■ Task goal ■
All lines from the one containing "Tri color pier: 4" to the end of the listing below should be output exactly; omit the pictures.

■ Dataset entries ■
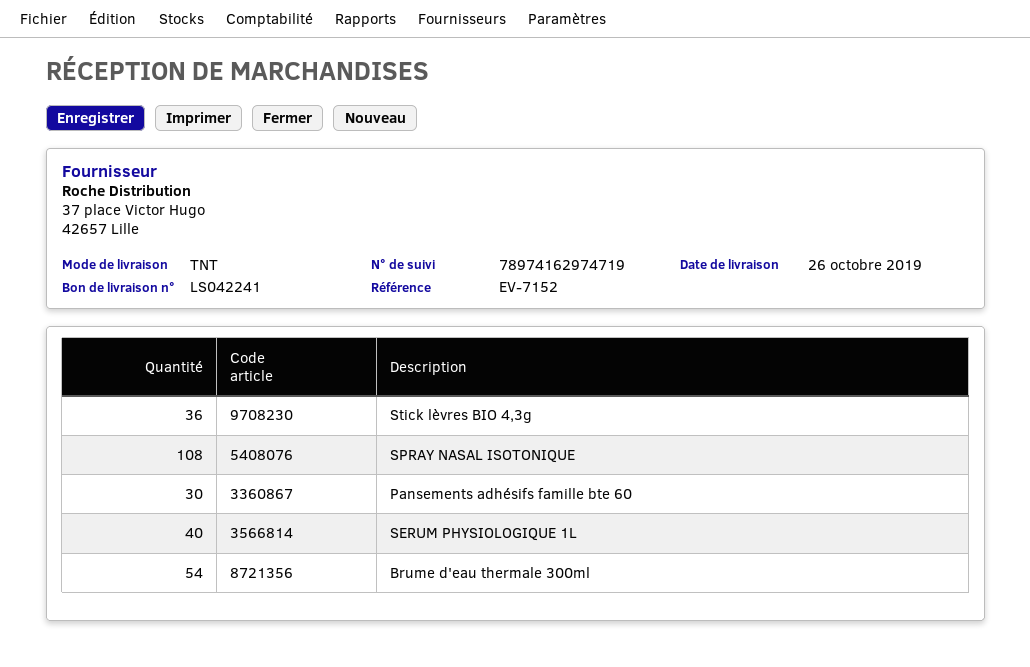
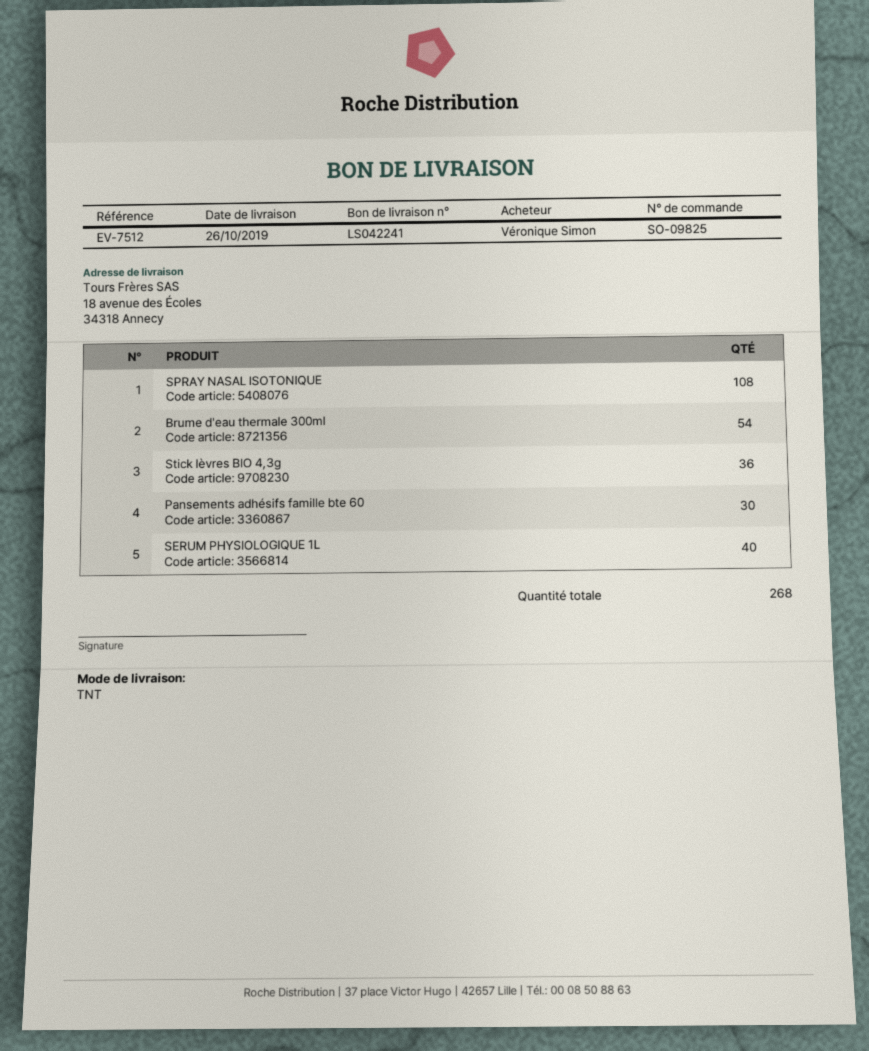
reference: EV-7152 -> EV-7512

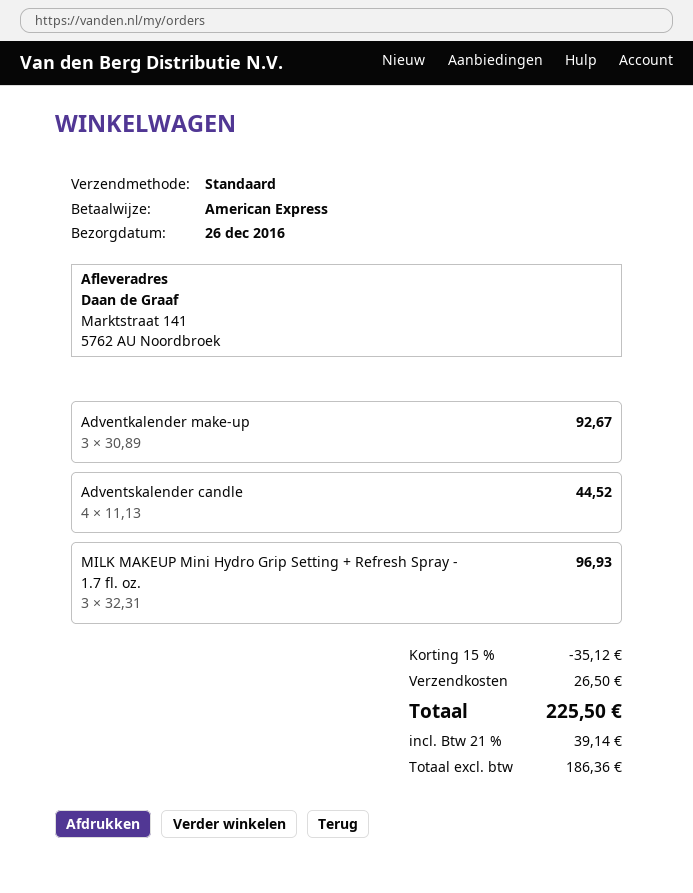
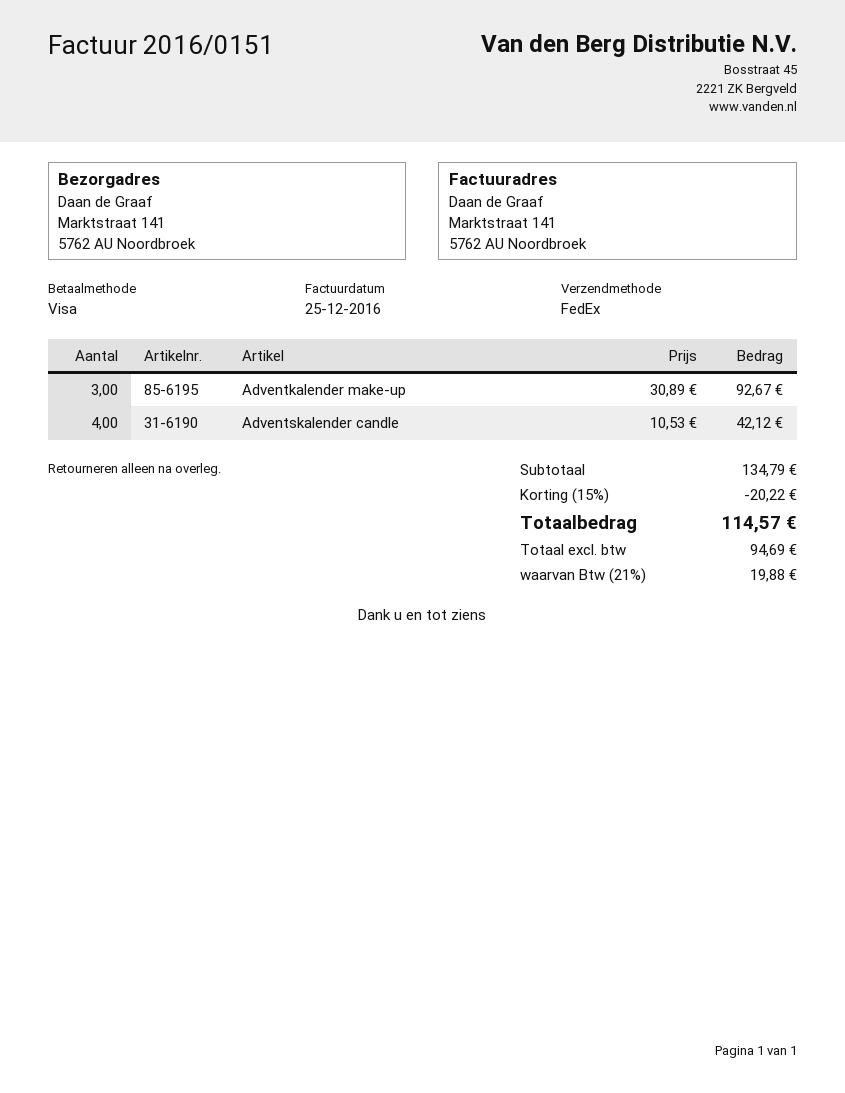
payment method: American Express -> Visa
shipping method: standard -> FedEx
Adventskalender candle: 4 x 11.13 = 44.52 -> 4 x 10.53 = 42.12
MILK MAKEUP Mini Hydro Grip Setting + Refresh Spray - 1.7 fl. oz.: 3 x 32.31 = 96.93 -> none
discount: 15% = 35.12 -> 15% = 20.22
shipping: 26.50 -> none
net: 186.36 -> 94.69
tax: 21% = 39.14 -> 21% = 19.88
total: 225.50 -> 114.57

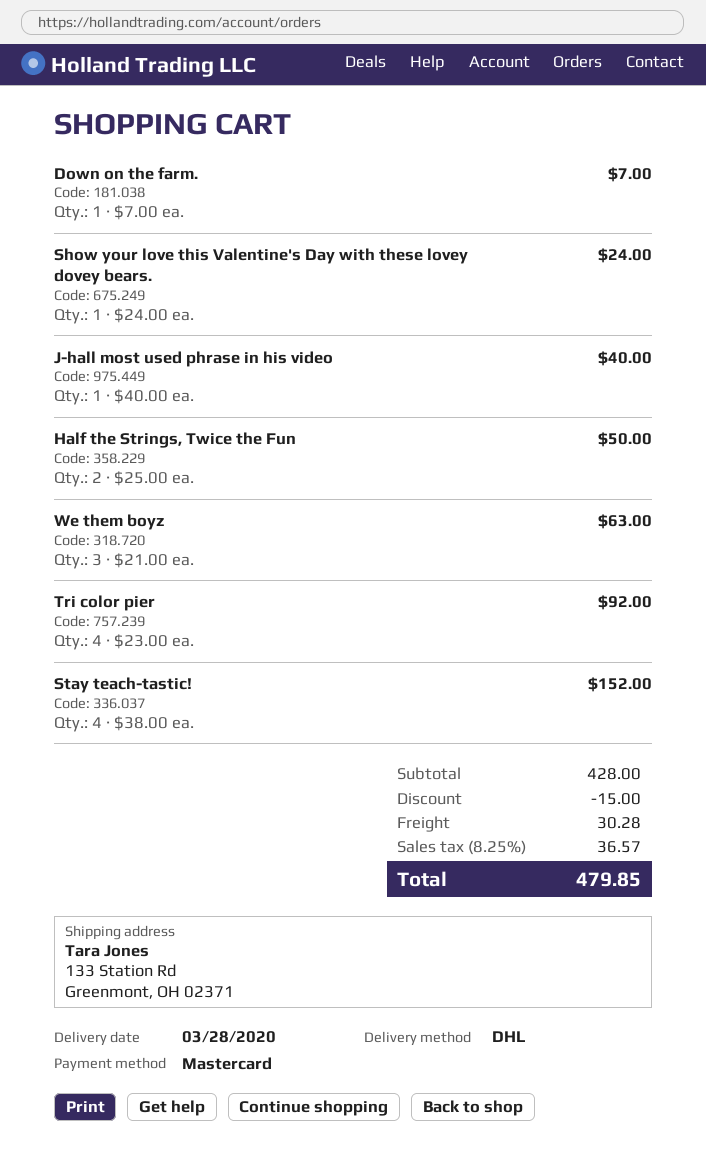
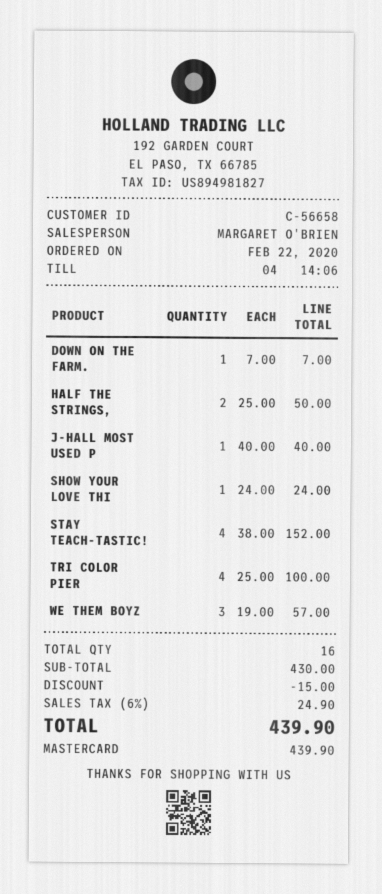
We them boyz: 3 x 21.00 = 63.00 -> 3 x 19.00 = 57.00
Tri color pier: 4 x 23.00 = 92.00 -> 4 x 25.00 = 100.00
subtotal: 428.00 -> 430.00
shipping: 30.28 -> none
tax: 8.25% = 36.57 -> 6% = 24.90
total: 479.85 -> 439.90

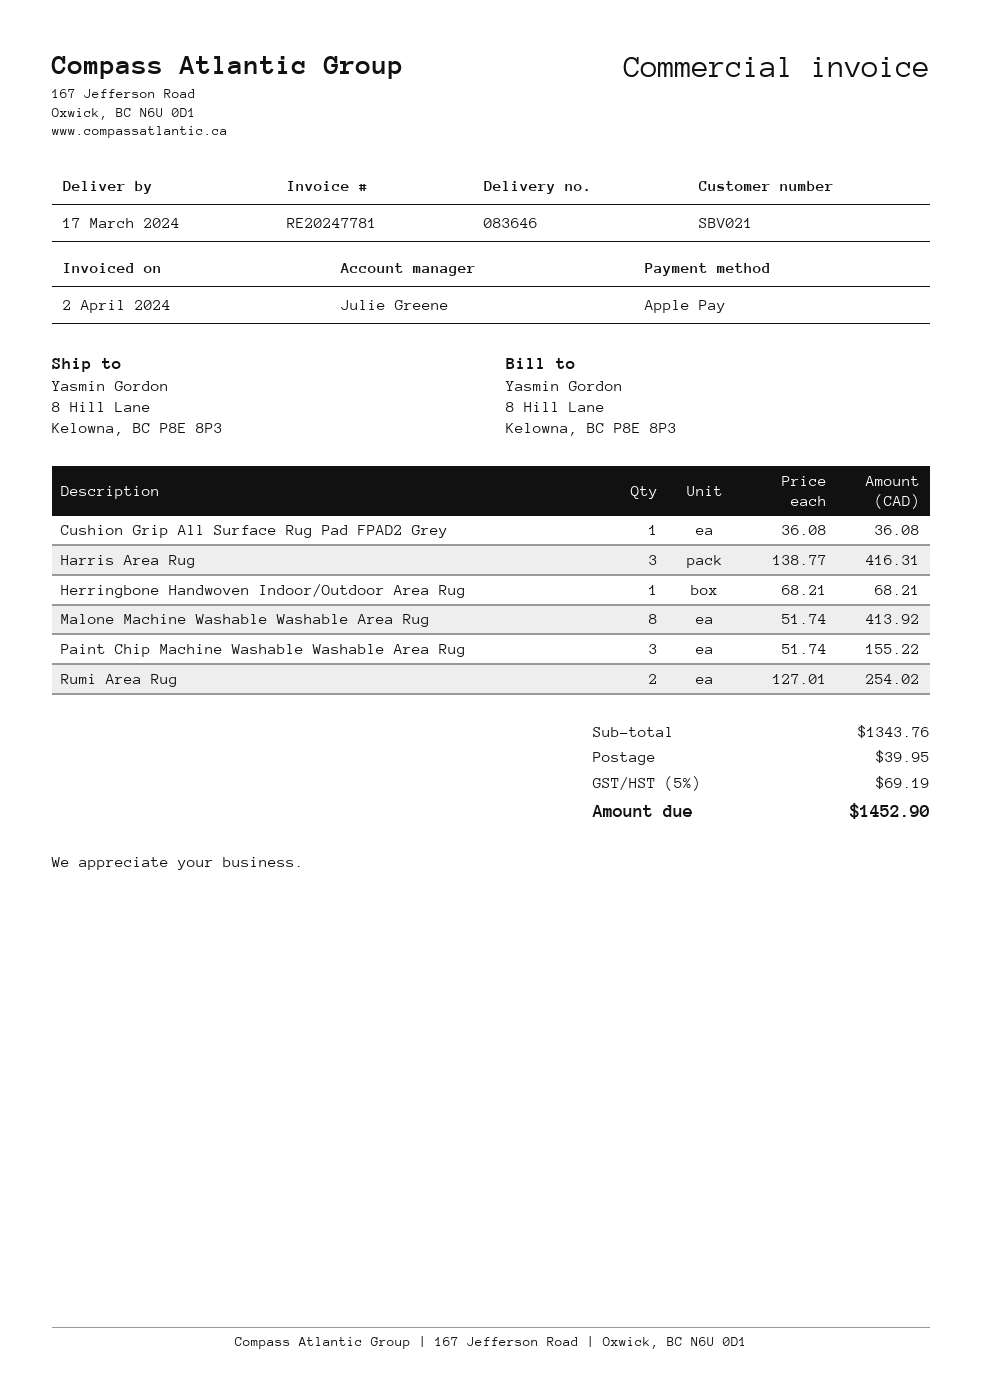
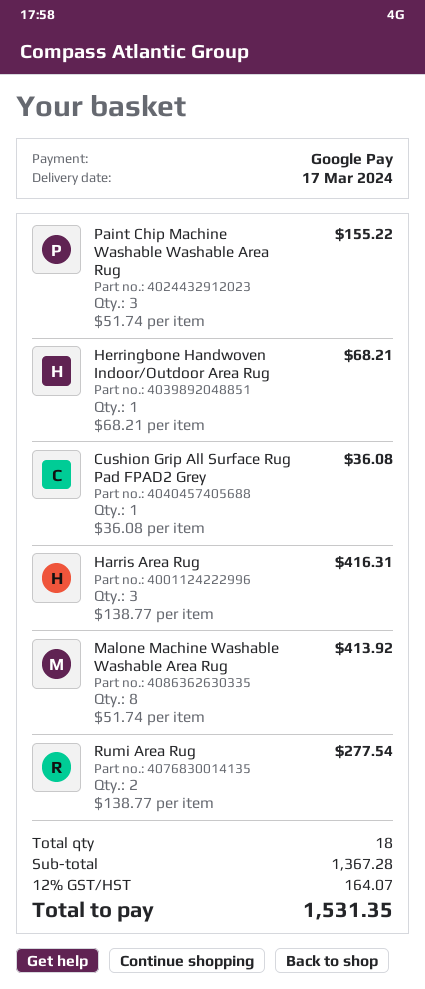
payment method: Apple Pay -> Google Pay
Rumi Area Rug: 2 x 127.01 = 254.02 -> 2 x 138.77 = 277.54
subtotal: 1343.76 -> 1367.28
shipping: 39.95 -> none
tax: 5% = 69.19 -> 12% = 164.07
total: 1452.90 -> 1531.35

■ Answer box ■
Tri color pier: 4 x 23.00 = 92.00 -> 4 x 25.00 = 100.00
subtotal: 428.00 -> 430.00
shipping: 30.28 -> none
tax: 8.25% = 36.57 -> 6% = 24.90
total: 479.85 -> 439.90

payment method: Apple Pay -> Google Pay
Rumi Area Rug: 2 x 127.01 = 254.02 -> 2 x 138.77 = 277.54
subtotal: 1343.76 -> 1367.28
shipping: 39.95 -> none
tax: 5% = 69.19 -> 12% = 164.07
total: 1452.90 -> 1531.35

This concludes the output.